You remind yourself that you’re sitting (safely) in Vassar’s Rose Parlor, viewing the exterior of the cathedral in a panoramic viewer on your laptop.
Nevertheless, your heart is beating faster!

“There is an undeniable ‘wow’ factor,” says Tallon of the 360-degree interactive panoramas, three-dimensional images, and detailed laser scans of cathedrals he and his colleagues have created for the study of Gothic architecture. “It’s fun to be able to move such an image, to have the sense that you’re exploring, that you’re really there.”

As a teacher of architecture, Tallon says, his primary challenge is to bring the buildings to his students. To that end, he has traveled through hundreds of French towns and villages with student assistants and researchers, exploring and documenting the key Gothic buildings of the 12th and 13th centuries.

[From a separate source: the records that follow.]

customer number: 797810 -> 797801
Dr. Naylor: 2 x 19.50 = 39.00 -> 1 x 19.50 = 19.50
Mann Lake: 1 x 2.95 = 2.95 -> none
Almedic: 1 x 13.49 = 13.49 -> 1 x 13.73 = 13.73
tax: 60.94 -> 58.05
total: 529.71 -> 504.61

The result is the website Mapping Gothic France (mappinggothic.org), created with Stephen Murray, professor of medieval art history at Columbia University, and supported by the Andrew W. Mellon Foundation.

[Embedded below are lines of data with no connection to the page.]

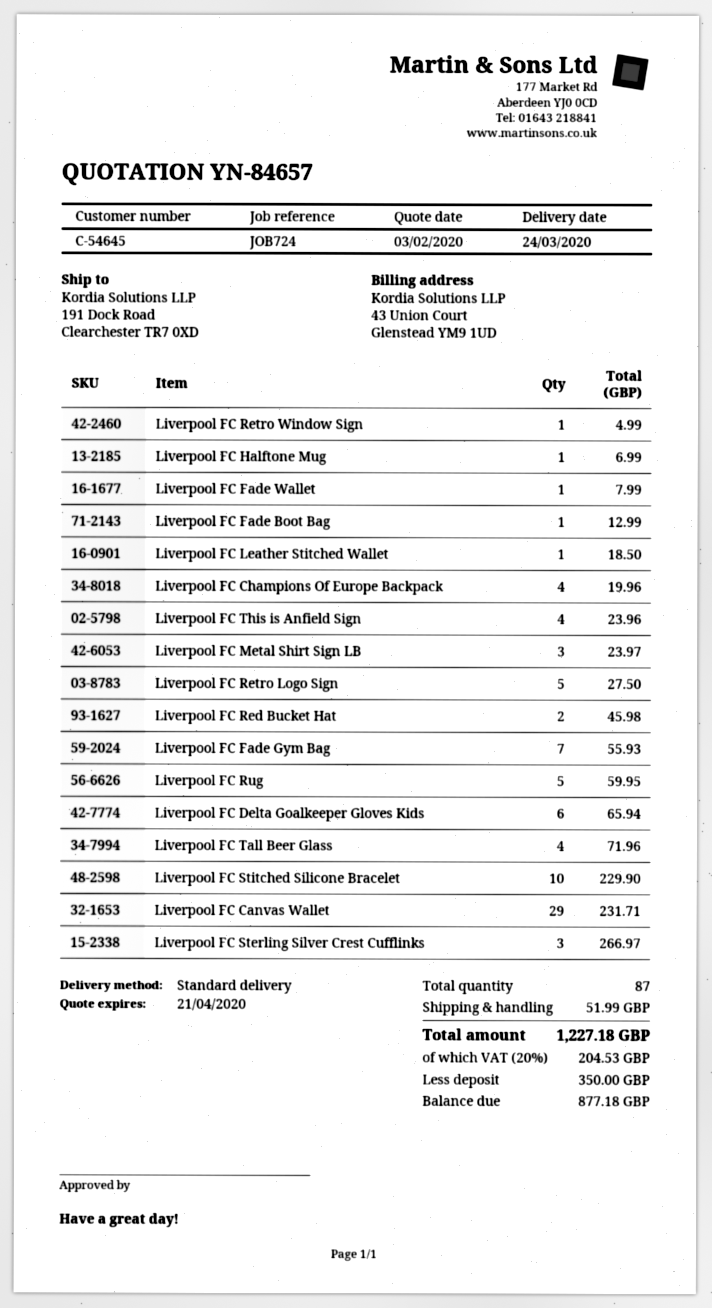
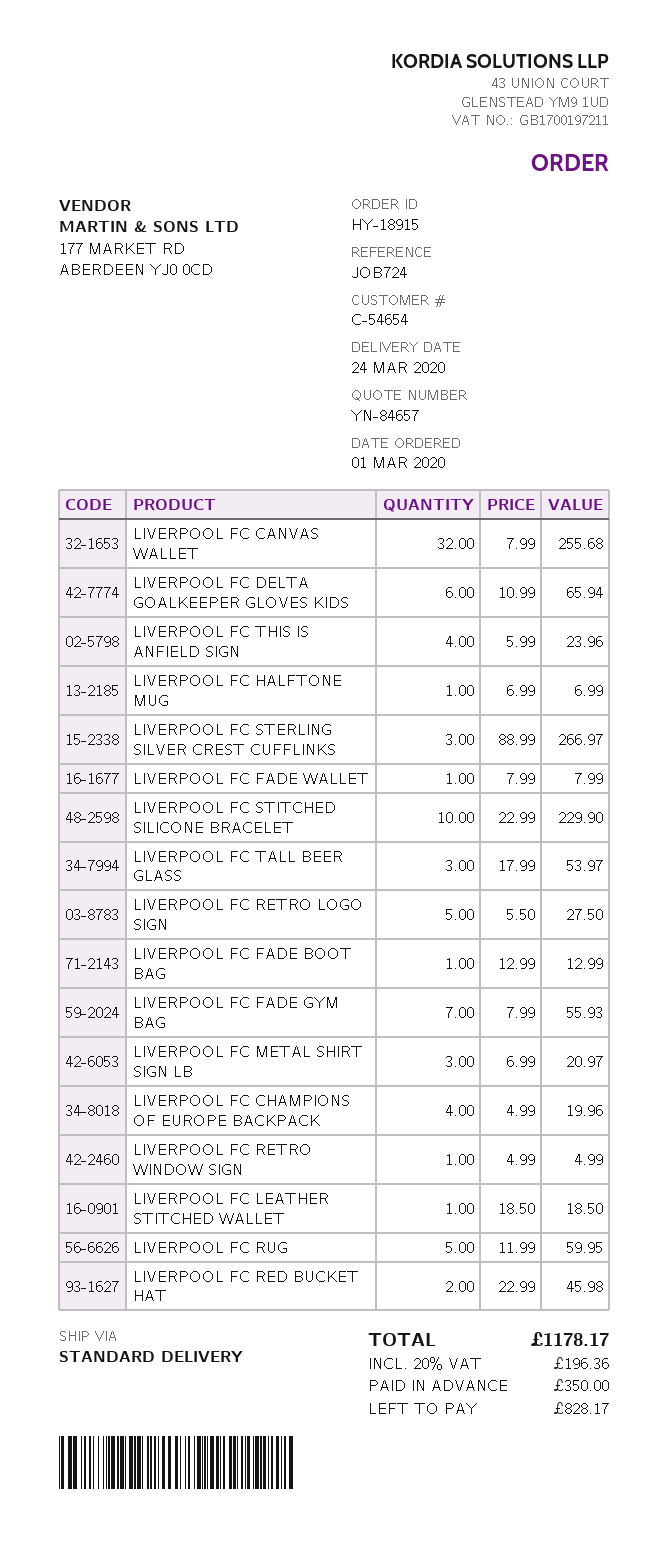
customer number: C-54645 -> C-54654
Liverpool FC Metal Shirt Sign LB: 3 for 23.97 -> 3 for 20.97
Liverpool FC Tall Beer Glass: 4 for 71.96 -> 3 for 53.97
Liverpool FC Canvas Wallet: 29 for 231.71 -> 32 for 255.68
shipping: 51.99 -> none
tax: 20% = 204.53 -> 20% = 196.36
total: 1227.18 -> 1178.17
balance: 877.18 -> 828.17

Mapping Gothic France is a gateway to more than 10,000 images, many of them—like the eye-level view of the buttresses—inaccessible to the public …
up until now. The site also includes texts and historical maps that put the buildings in socio-political context.

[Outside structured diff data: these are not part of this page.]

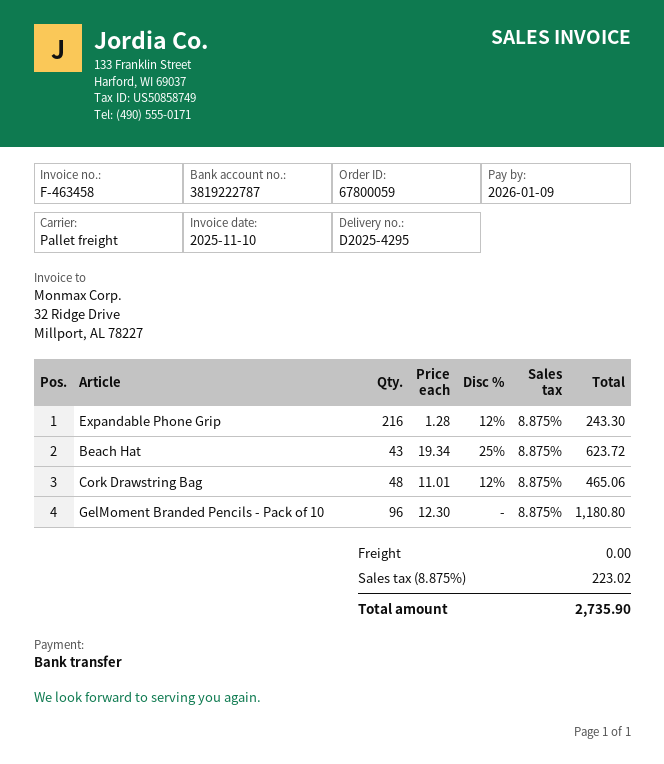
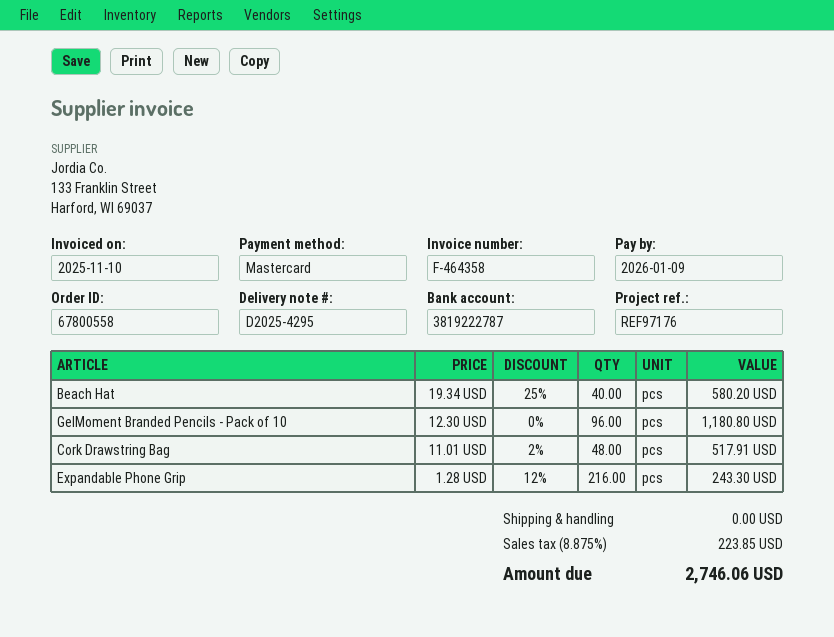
order number: 67800059 -> 67800558
invoice number: F-463458 -> F-464358
payment method: bank transfer -> Mastercard
Beach Hat: 43 x 19.34 - 25% = 623.72 -> 40 x 19.34 - 25% = 580.20
Cork Drawstring Bag: 48 x 11.01 - 12% = 465.06 -> 48 x 11.01 - 2% = 517.91
tax: 8.875% = 223.02 -> 8.875% = 223.85
total: 2735.90 -> 2746.06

That database and Tallon’s own site (www.gothicstructure.org) have become invaluable teaching tools. In class, they allow Tallon to explore buildings in several dimensions, to “drill down” into floor layouts of structures like Notre-Dame and Chartres Cathedral to explain the decisions made by architects. More importantly, Tallon says, it allows students to spend as much time as they wish exploring the buildings outside of class.

The outcome has been rewarding. “Students have made it clear that they are able to negotiate far more complex spatial material than was possible using traditional means of representation,” he says.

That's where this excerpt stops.